Well, I hope your daughter is doing well. You seem pretty savvy, maybe home school her? Sorry if that's not a feasible suggestion.

Anyway, peeing on a teacher is not a good move. Vomiting on a non-reasonable teacher is a power move.

[–] FlyingSquid 5 points 1 year ago* (last edited 1 year ago)

Thank you. She's not better yet, but this was like 2 weeks ago. We've put her in online schooling for now. We might try sending her to another middle school next semester. The online school is run through the school corporation, but it's too hard for her to do by herself. She's lucky I'm on FMLA right now. But it's ridiculous, they bought the cheapest education package possible from whatever corporation and all the English texts are public domain 19th century texts. 7th grade is way too young to be able to read an O. Henry story about a safecracker with an ironic twist ending or an H. H. Munro story about English Edwardian manners and understand what the fuck is going on. So basically I have to sit with her, read the text for her because she can't figure out how a lot of the words are pronounced, while we stop every few sentences so I can explain to her what it means. We've looked up the texts and most of them are at least a 10th grade level. The English teacher they have assigned to this program has been very unhelpful and not very responsive.

I feel sort of trapped, because what if she has the same issues in the next middle school? She is very independent in terms of not conforming with the other kids (she was the only one who wore punky clothes and jewelry) and she does have psychological issues that make it harder and make her act less like the other kids, especially when she gets stressed and has to let it out, which is basically middle school code for 'bully this child.' The entire school called her a furry because she wore studded leather collars. To her credit, she kept wearing them despite that bullying, but eventually we got her up and ready for school one day and she completely broke down and said there was no way she could face another day of it. What's especially awful is that while every kid in the school piles on her, every adult she meets thinks she's awesome, although them telling her so isn't enough for her self-esteem.
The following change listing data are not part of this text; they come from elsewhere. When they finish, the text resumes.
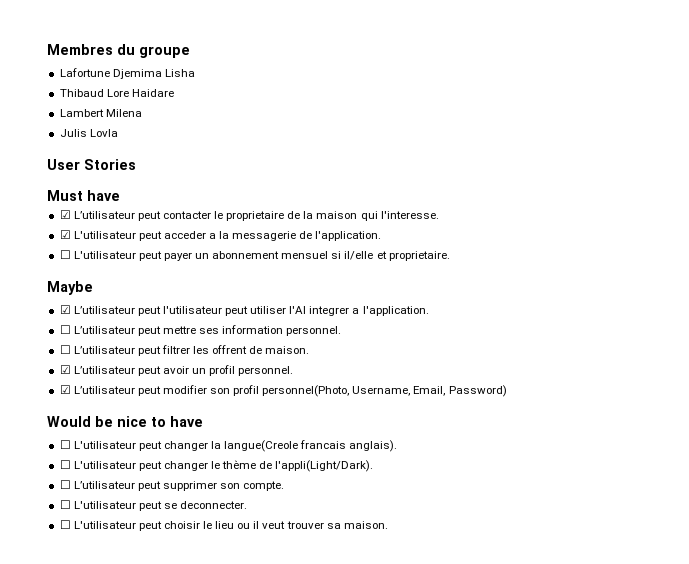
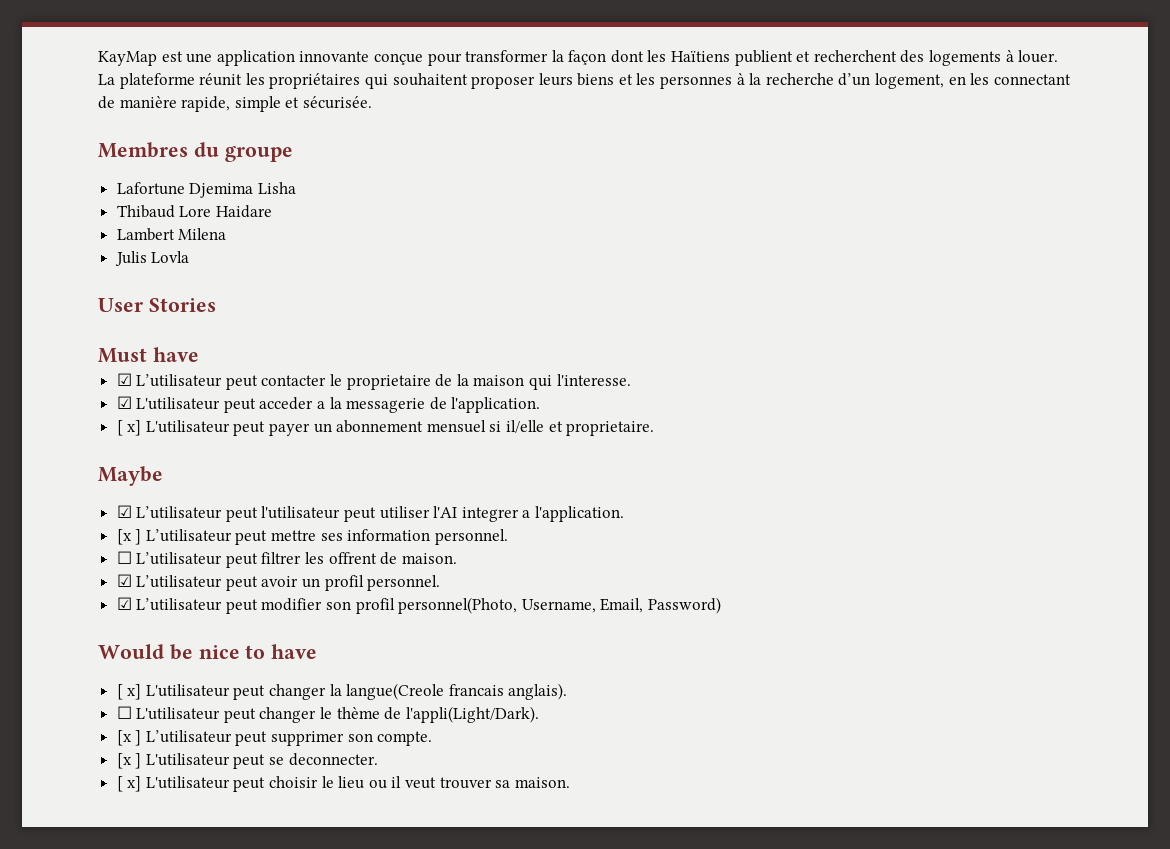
+ KayMap est une application innovante conçue pour transformer la façon dont les Haïtiens publient et recherchent des logements à louer. La plateforme réunit les propriétaires qui souhaitent proposer leurs biens et les personnes à la recherche d’un logement, en les connectant de manière rapide, simple et sécurisée.
- ☐ L'utilisateur peut payer un abonnement mensuel si il/elle et proprietaire.
+ [ x] L'utilisateur peut payer un abonnement mensuel si il/elle et proprietaire.
- ☐ L’utilisateur peut mettre ses information personnel.
+ [x ] L’utilisateur peut mettre ses information personnel.
- ☐ L'utilisateur peut changer la langue(Creole francais anglais).
+ [ x] L'utilisateur peut changer la langue(Creole francais anglais).
- ☐ L’utilisateur peut supprimer son compte.
+ [x ] L’utilisateur peut supprimer son compte.
- ☐ L'utilisateur peut se deconnecter.
+ [x ] L'utilisateur peut se deconnecter.
- ☐ L'utilisateur peut choisir le lieu ou il veut trouver sa maison.
+ [ x] L'utilisateur peut choisir le lieu ou il veut trouver sa maison.

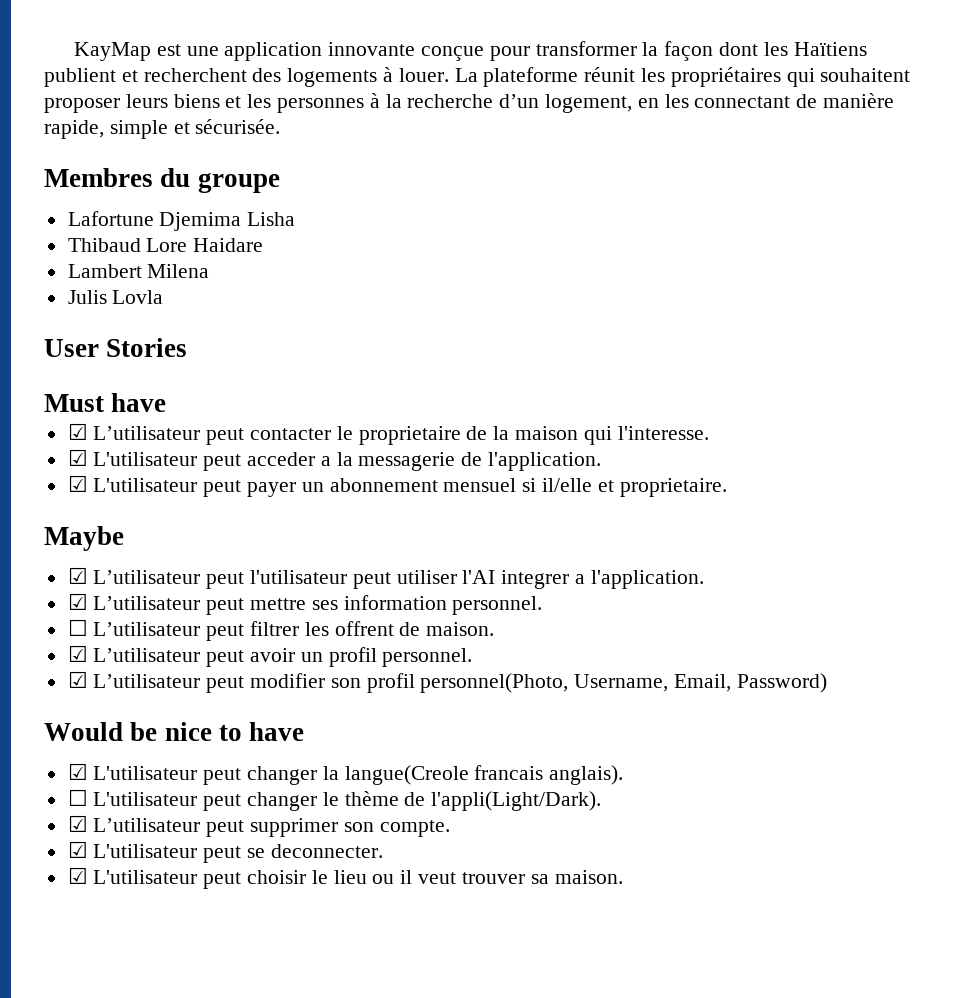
- [ x] L'utilisateur peut payer un abonnement mensuel si il/elle et proprietaire.
+ ☑ L'utilisateur peut payer un abonnement mensuel si il/elle et proprietaire.
- [x ] L’utilisateur peut mettre ses information personnel.
+ ☑ L’utilisateur peut mettre ses information personnel.
- [ x] L'utilisateur peut changer la langue(Creole francais anglais).
+ ☑ L'utilisateur peut changer la langue(Creole francais anglais).
- [x ] L’utilisateur peut supprimer son compte.
+ ☑ L’utilisateur peut supprimer son compte.
- [x ] L'utilisateur peut se deconnecter.
+ ☑ L'utilisateur peut se deconnecter.
- [ x] L'utilisateur peut choisir le lieu ou il veut trouver sa maison.
+ ☑ L'utilisateur peut choisir le lieu ou il veut trouver sa maison.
We did less structured and ultimately badly-done online schooling during COVID. It was bad in other ways, but more importantly, I don't know how long we can survive on a single income again and that's what will have to happen if we keep her in online school.

Sorry, had to vent.

[–] [email protected] 2 points 1 year ago (1 children)

youre being a bit hyperbolic with the 'nothing', no reason to double down

[–] [email protected] 5 points 1 year ago

they're not even the person who said that. Neither of squiblet's posts even contains the word "nothing". Drink some coffee

[–] andros_rex 1 points 1 year ago

The control of bathrooms is about vandalism and vaping. Vapes are endemic in public schools. Students will also try to rip out sinks, cram things in toilets - also a convenient place for gang initiations. It’s not about being cruel, it’s about making sure that the hallway isn’t flooded with piss and shit because these kids are out of control.